_Activity_
Exactly the lines from the line with "<div>KARAYOLLARI MOTORLU ARAÇLAR" through the final line of the records below, both ends included, are to be set down. Do not include pictures.

_Source data_

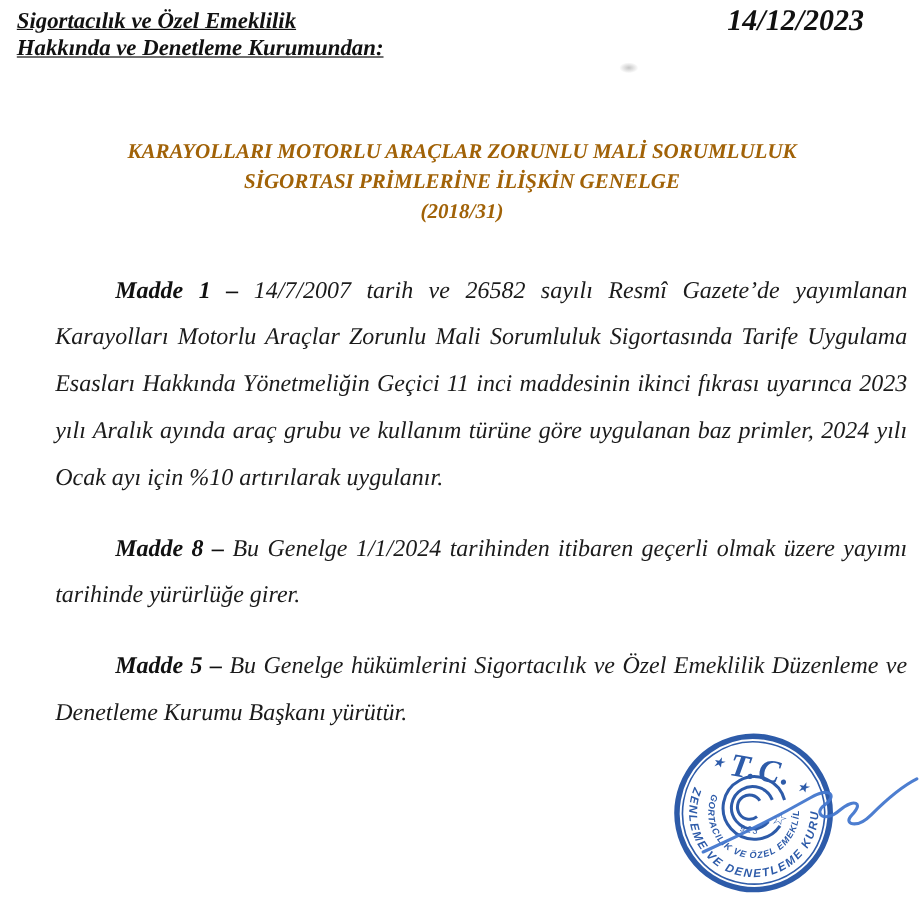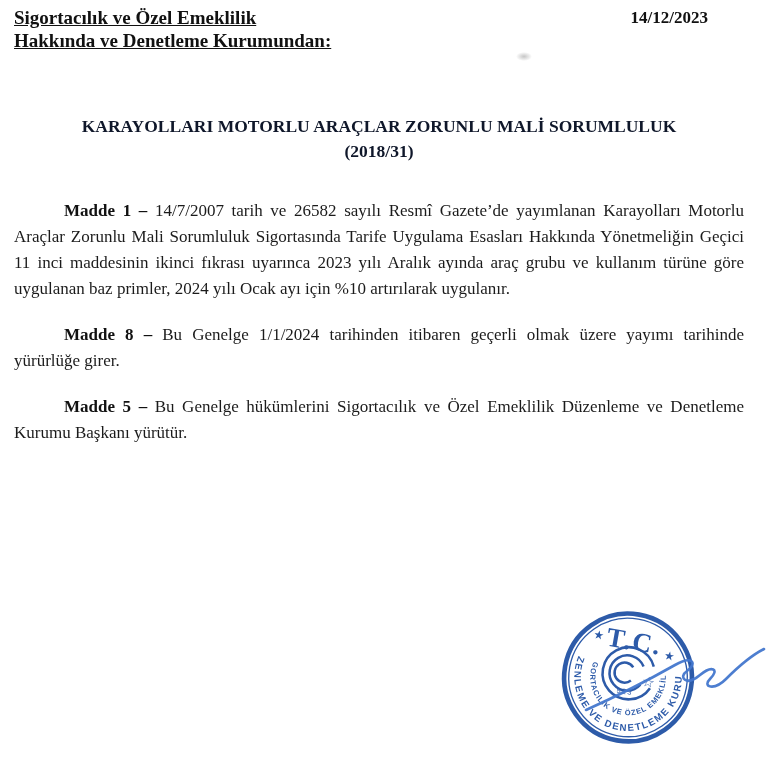--- a/index.html
+++ b/index.html
@@ -11,7 +11,8 @@
     color:#1c1c1c;
     overflow:hidden;
     box-sizing:border-box;
-    padding:6px 26px 0 14px;
+    padding:6px 14px 0 14px;
+    font-style:italic;
   }
   
   .header{display:flex;justify-content:space-between;align-items:flex-start;}

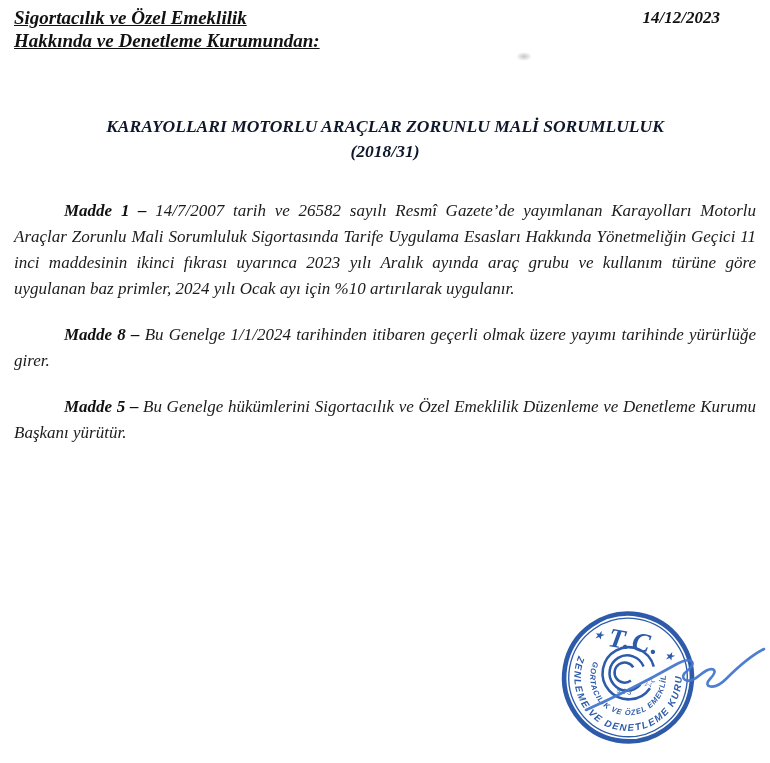--- a/index.html
+++ b/index.html
@@ -18,7 +18,7 @@
   .header{display:flex;justify-content:space-between;align-items:flex-start;}
   .sender{font-weight:bold;font-size:19px;line-height:23px;color:#111;}
   .sender .line{text-decoration:underline;white-space:nowrap;}
-  .doc-date{font-weight:bold;font-size:17px;line-height:23px;color:#111;padding-right:36px;}
+  .doc-date{font-weight:bold;font-size:25px;line-height:23px;color:#111;padding-right:36px;}
   
   .title-block{margin-top:62px;text-align:center;font-weight:bold;color:#0f172a;
     font-size:17.5px;line-height:25px;}

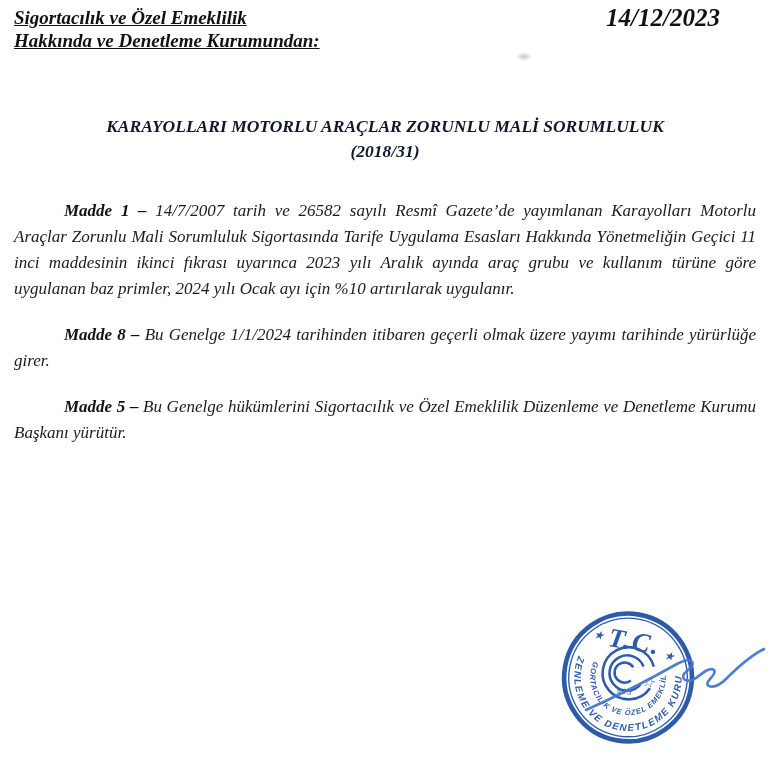--- a/index.html
+++ b/index.html
@@ -20,7 +20,7 @@
   .sender .line{text-decoration:underline;white-space:nowrap;}
   .doc-date{font-weight:bold;font-size:25px;line-height:23px;color:#111;padding-right:36px;}
   
-  .title-block{margin-top:62px;text-align:center;font-weight:bold;color:#0f172a;
+  .title-block{margin-top:62px;text-align:center;font-weight:bold;color:#a16207;
     font-size:17.5px;line-height:25px;}
   
   .body-block{margin-top:34px;font-size:17px;line-height:26px;text-align:justify;color:#1b1b1b;}

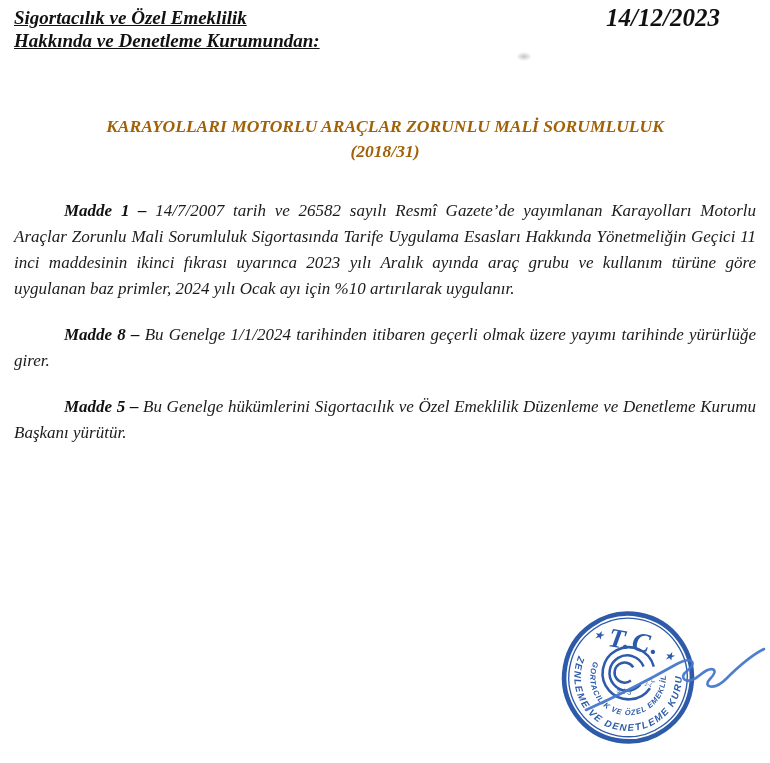--- a/index.html
+++ b/index.html
@@ -53,6 +53,7 @@
 
   <div class="title-block">
     <div>KARAYOLLARI MOTORLU ARAÇLAR ZORUNLU MALİ SORUMLULUK</div>
+    <div>SİGORTASI PRİMLERİNE İLİŞKİN GENELGE</div>
     <div>(2018/31)</div>
   </div>
 

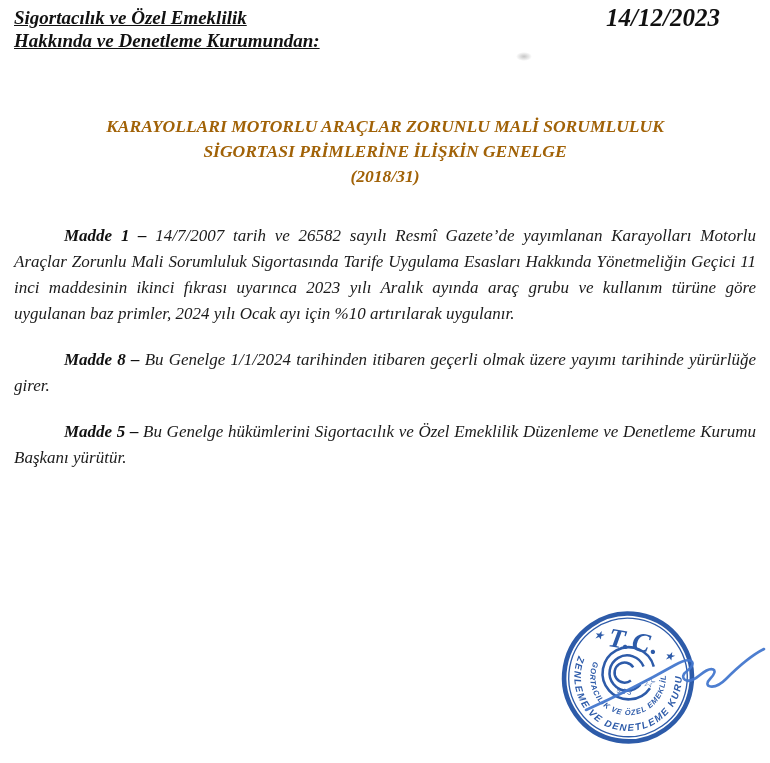--- a/index.html
+++ b/index.html
@@ -23,7 +23,7 @@
   .title-block{margin-top:62px;text-align:center;font-weight:bold;color:#a16207;
     font-size:17.5px;line-height:25px;}
   
-  .body-block{margin-top:34px;font-size:17px;line-height:26px;text-align:justify;color:#1b1b1b;}
+  .body-block{margin-top:34px;font-size:20px;line-height:39px;text-align:justify;color:#1b1b1b;margin-left:32px;}
   .body-block p{margin:0 0 20px 0;text-indent:50px;}
   .lead{font-weight:bold;color:#111;}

_Written response_
     <div>KARAYOLLARI MOTORLU ARAÇLAR ZORUNLU MALİ SORUMLULUK</div>
+    <div>SİGORTASI PRİMLERİNE İLİŞKİN GENELGE</div>
     <div>(2018/31)</div>
   </div>
 

--- a/index.html
+++ b/index.html
@@ -23,7 +23,7 @@
   .title-block{margin-top:62px;text-align:center;font-weight:bold;color:#a16207;
     font-size:17.5px;line-height:25px;}
   
-  .body-block{margin-top:34px;font-size:17px;line-height:26px;text-align:justify;color:#1b1b1b;}
+  .body-block{margin-top:34px;font-size:20px;line-height:39px;text-align:justify;color:#1b1b1b;margin-left:32px;}
   .body-block p{margin:0 0 20px 0;text-indent:50px;}
   .lead{font-weight:bold;color:#111;}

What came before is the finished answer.